Apparently, the Bush administration ordered the border patrol to ask apprehended illegal aliens about the president's proposed new law. And one of the questions was, did the rumors of amnesty influence your decision to illegally enter the USA?
Now chances are you've never heard about any of this because there may have been a cover-up. The administration is accused of not releasing information about the survey to the public.
One of those making the accusation is Colorado Congressman Tom Tancredo, who joins us now from Washington. You really think they covered this up?
REP. TOM TANCREDO (R), COLORADO: I really do, Bill. And that's certainly the information that we've been able to receive. Thank God for judicial watch. I'll tell you. They've really been a dog - they've may have doggedly gone after this. And they have spent a year and a half in court trying to get the information which we finally got, some of it is partial stuff, but finally got information that pretty much proves the point it is a cover-up.
O'REILLY: All right, now the government asked the border patrol (search) to interview illegals they apprehend.
O'REILLY: The border patrol does that. They write up the answers. And we'll get to the explosive answers in a moment. And then they file it back to Washington. Then Washington puts it under national security? Is that — they didn't want to give it out? Is that the deal?
TANCREDO: OK. Let me go through the timeline here for you. It's kind of important that we do this.
On January 7 of 2004, the president gives his speech in which he outlines his proposal for an immigration - an amnesty, certainly I believe it is that. And that's the question.
Does everybody else think so? The president may say it's not, but I think everybody else says yes, it is. At any rate, gives the speech on January the 7th.
The day after they begin doing this survey, January 8th it starts, it's supposed to be six months long. Three weeks into the survey, a memo, which we have here, comes out that says we are only getting 38 percent positive responses. Doesn't elaborate on what that means.
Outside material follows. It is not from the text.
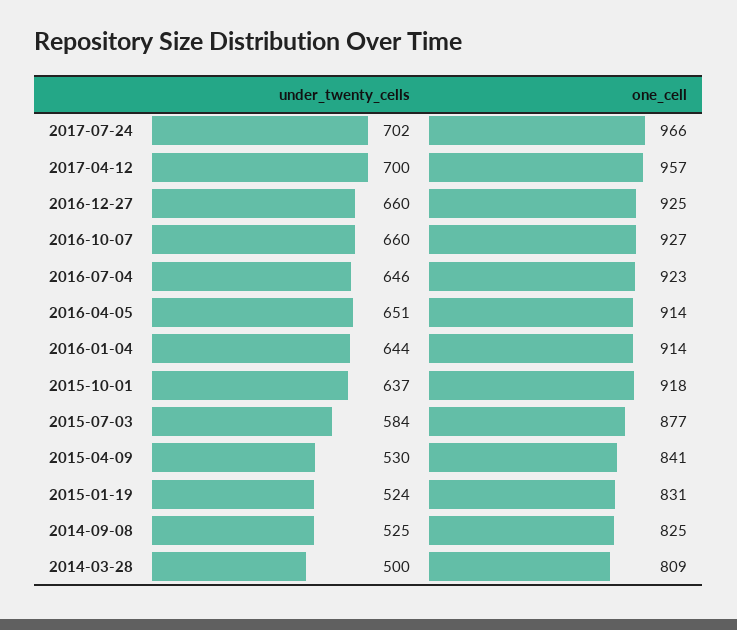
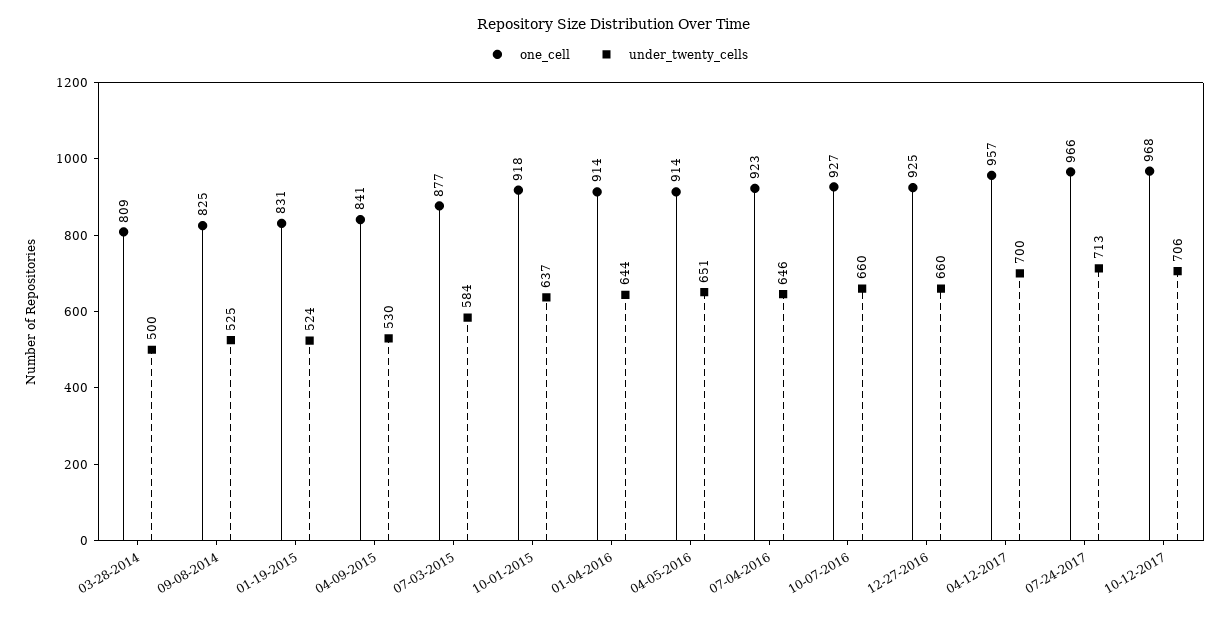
under_twenty_cells, 2017-07-24: 702 -> 713
one_cell, 10-12-2017: none -> 968
under_twenty_cells, 10-12-2017: none -> 706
Right after that, they shut the whole thing down. And then shortly after that, a memo goes out for internal use only. I don't know if any of this can be seen there, but for internal use only. Key talking points, this is about the president's plan.
Do not speculate about the program, the president's program. Do not talk about amnesty. Do not talk about the increase in apprehensions because they had a 25 percent spike in apprehensions right after the president gave his speech. And do not give comparisons of past immigration reform proposals. Do not provide statistics on apprehension spikes or past amnesty data. I think there's a cover-up.
O'REILLY: All right, that's to the press. They're ordering the border patrol not to tell the press that.
TANCREDO: That's correct.
O'REILLY: All right, now do you know what the interview answers were that the border patrol compiled in the three weeks they did this survey?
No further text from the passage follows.